I have a short text from Thord saying they’re dealing with Karin’s note. Thanking me.
It’s too late to visit Cici so I park and lock up and there’s someone standing outside Hotel Gavrik. It’s a figure in a long padded black coat with a big hood. The figure’s back-dropped by the hotel façade with its off-centre sign, and the hotel’s backdropped by the dark factory and its chimneys.
Warily, I walk over.
The hood comes off and there’s a balaclava underneath.
I stop walking, my heart booming in my chest.
‘You got a key?’ asks Noora, pulling off her balaclava.
The pressure I’m feeling inside my head, in my sinuses, bearing down on my shoulders, lifts a little at her words. I step closer and slip on an ice patch and she reaches out to steady me.

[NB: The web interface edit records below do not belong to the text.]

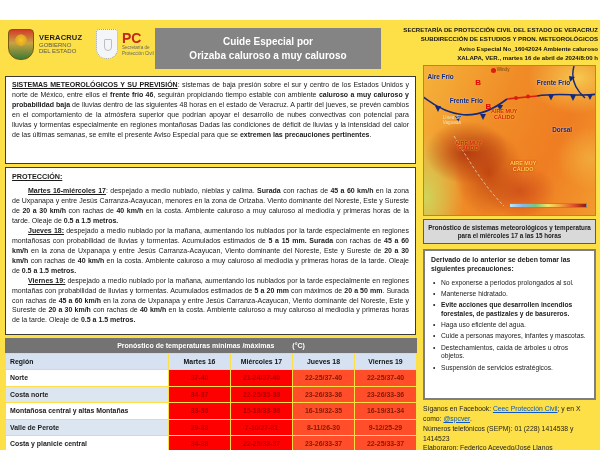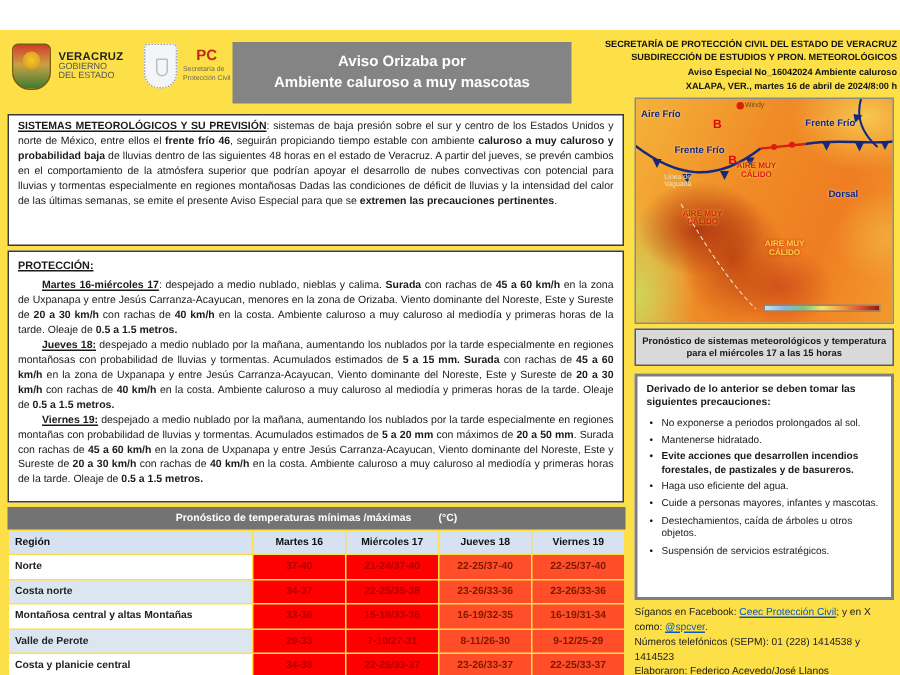"PC" .pc-abbr { font-size: 10px -> 14px; text-align: center -> none }
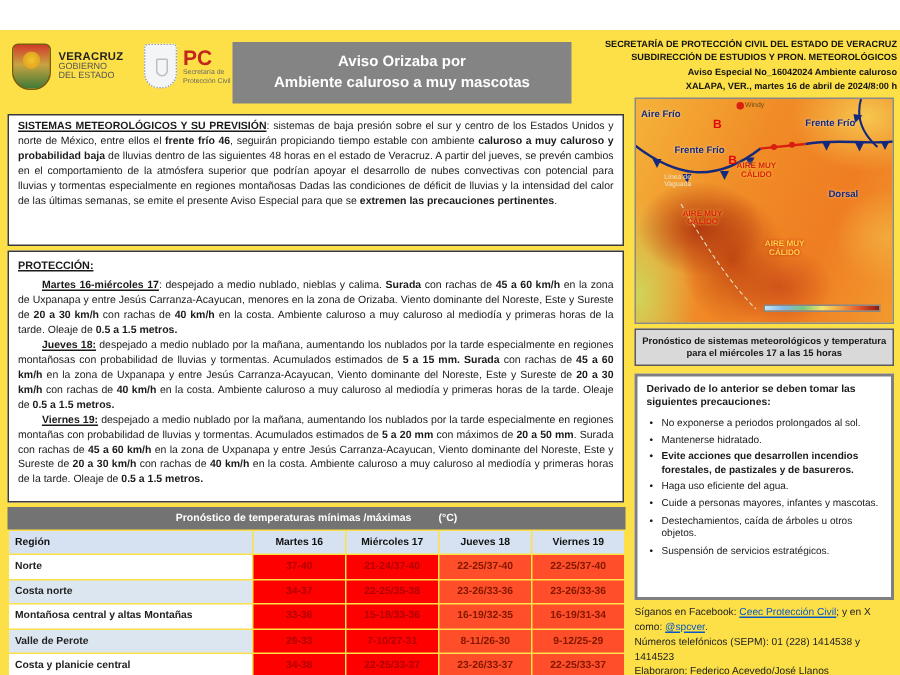"Aviso Orizaba por" div { text: Aviso Orizaba -> Cuide Especial }
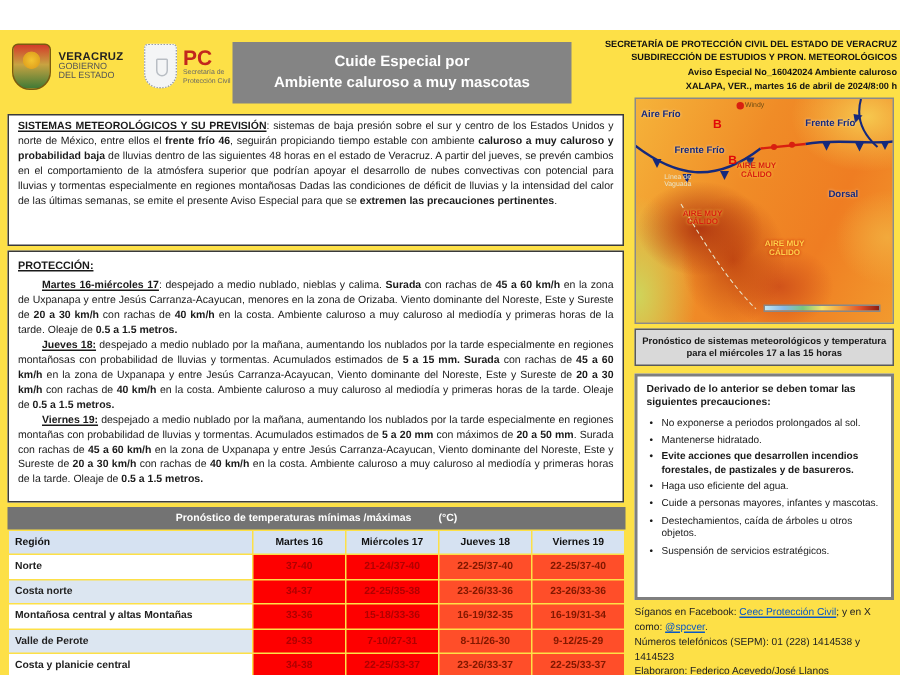"Ambiente caluroso a muy mascotas" div { text: Ambiente caluroso a muy mascotas -> Orizaba caluroso a muy caluroso }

‘Yeah,’ I say, finding my key card and opening the front door of the hotel. No night porters here, no bellboys with brass luggage-trolleys or night managers to say goodnight and call the lift for you. Just a key.
We step inside and the door locks behind us.
‘Come,’ she says, pulling off her duvet coat. She’s wearing mascara and it’s clumped a little on her thick lashes and her breath smells faintly of white wine.